■ **Edit difference data**
● ● ● ● ●

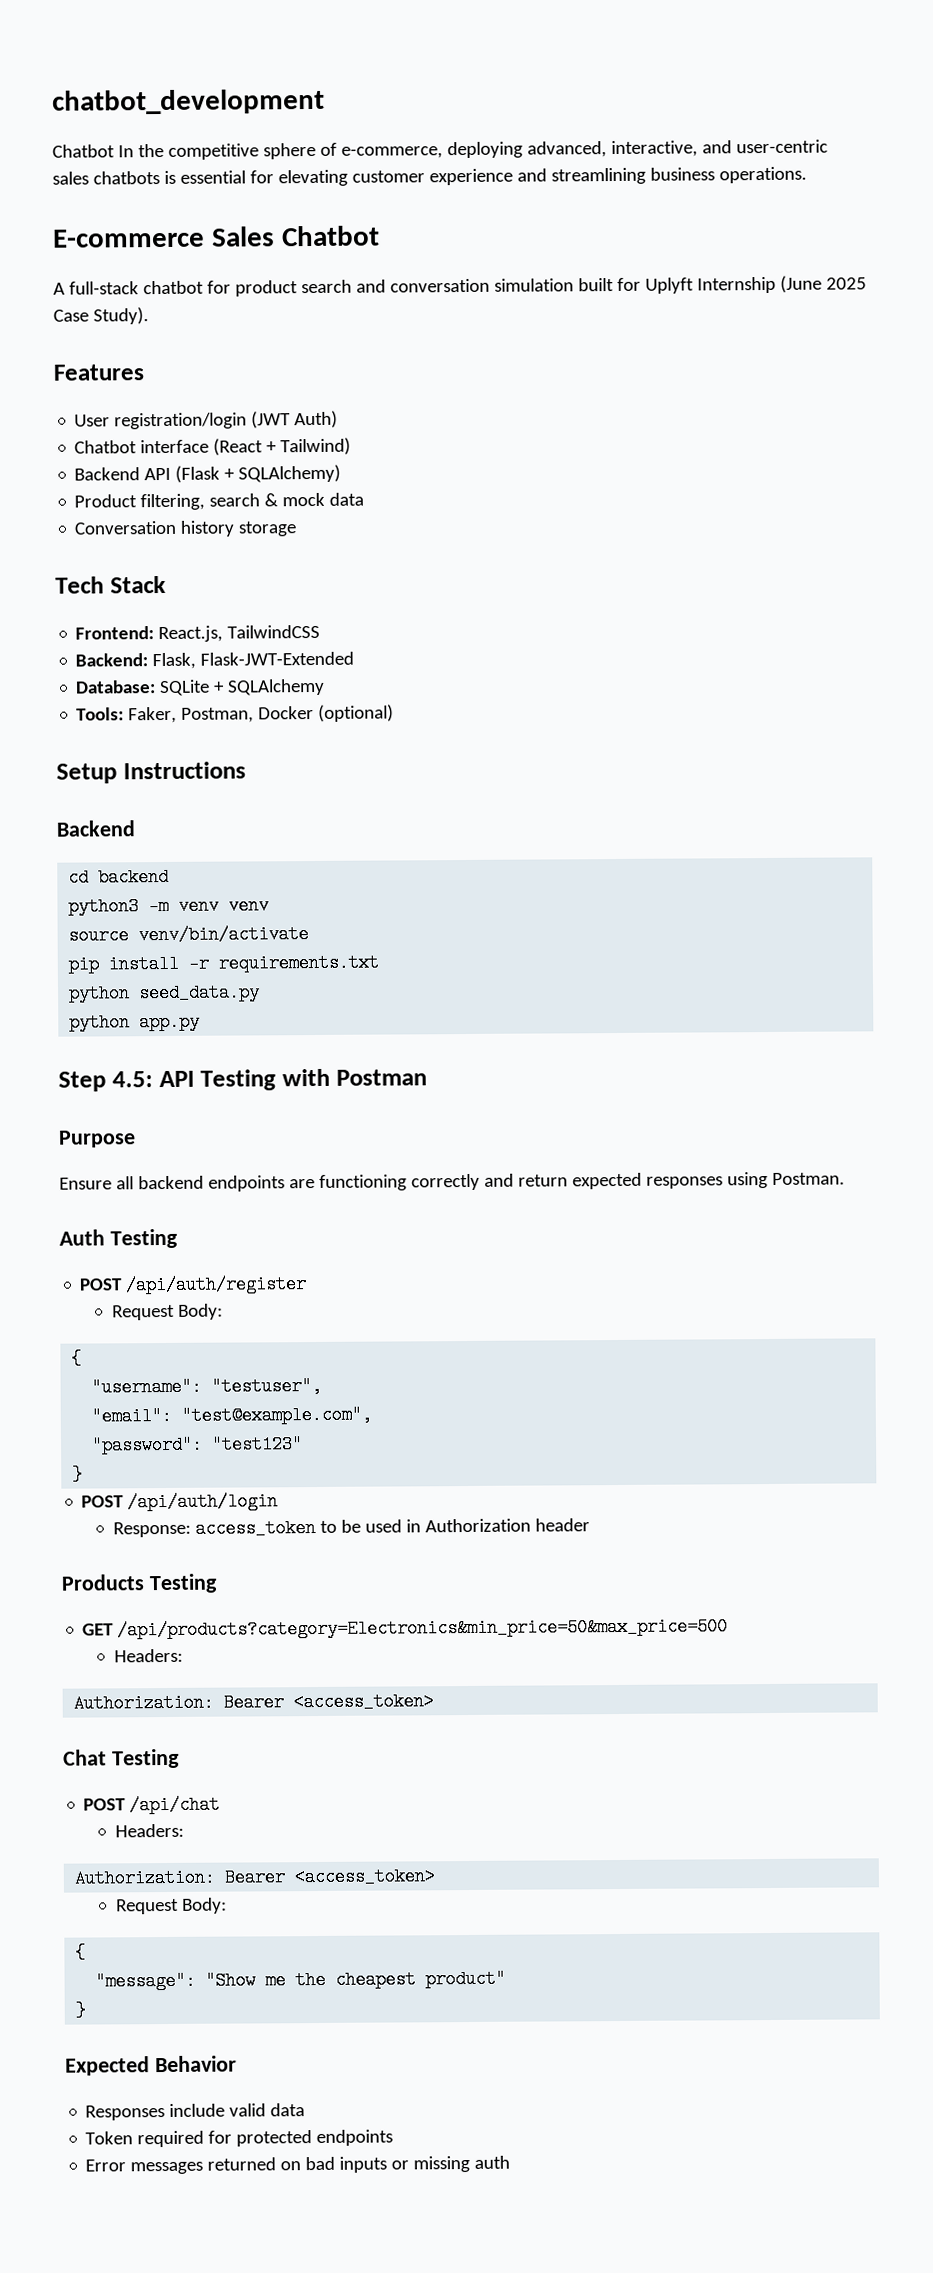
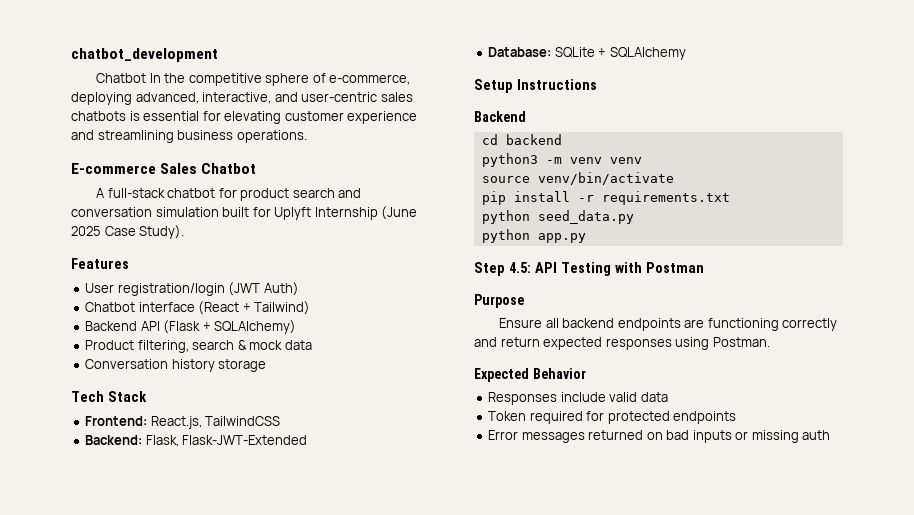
- Tools: Faker, Postman, Docker (optional)
- Auth Testing
- POST /api/auth/register
- Request Body:
- {
- "username": "testuser",
- "email": "test@example.com",
- "password": "test123"
- }
- POST /api/auth/login
- Response: access_token to be used in Authorization header
- Products Testing
- GET /api/products?category=Electronics&min_price=50&max_price=500
- Headers:
- Authorization: Bearer <access_token>
- Chat Testing
- POST /api/chat
- Headers:
- Authorization: Bearer <access_token>
- Request Body:
- {
- "message": "Show me the cheapest product"
- }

● ● ● ● ●

■ **WORK INSTRUCTIONS**
Your answer must be an exact copy of the records, free of images.

■ **RESPONSE TO THE TASK**
- Tools: Faker, Postman, Docker (optional)
- Auth Testing
- POST /api/auth/register
- Request Body:
- {
- "username": "testuser",
- "email": "test@example.com",
- "password": "test123"
- }
- POST /api/auth/login
- Response: access_token to be used in Authorization header
- Products Testing
- GET /api/products?category=Electronics&min_price=50&max_price=500
- Headers:
- Authorization: Bearer <access_token>
- Chat Testing
- POST /api/chat
- Headers:
- Authorization: Bearer <access_token>
- Request Body:
- {
- "message": "Show me the cheapest product"
- }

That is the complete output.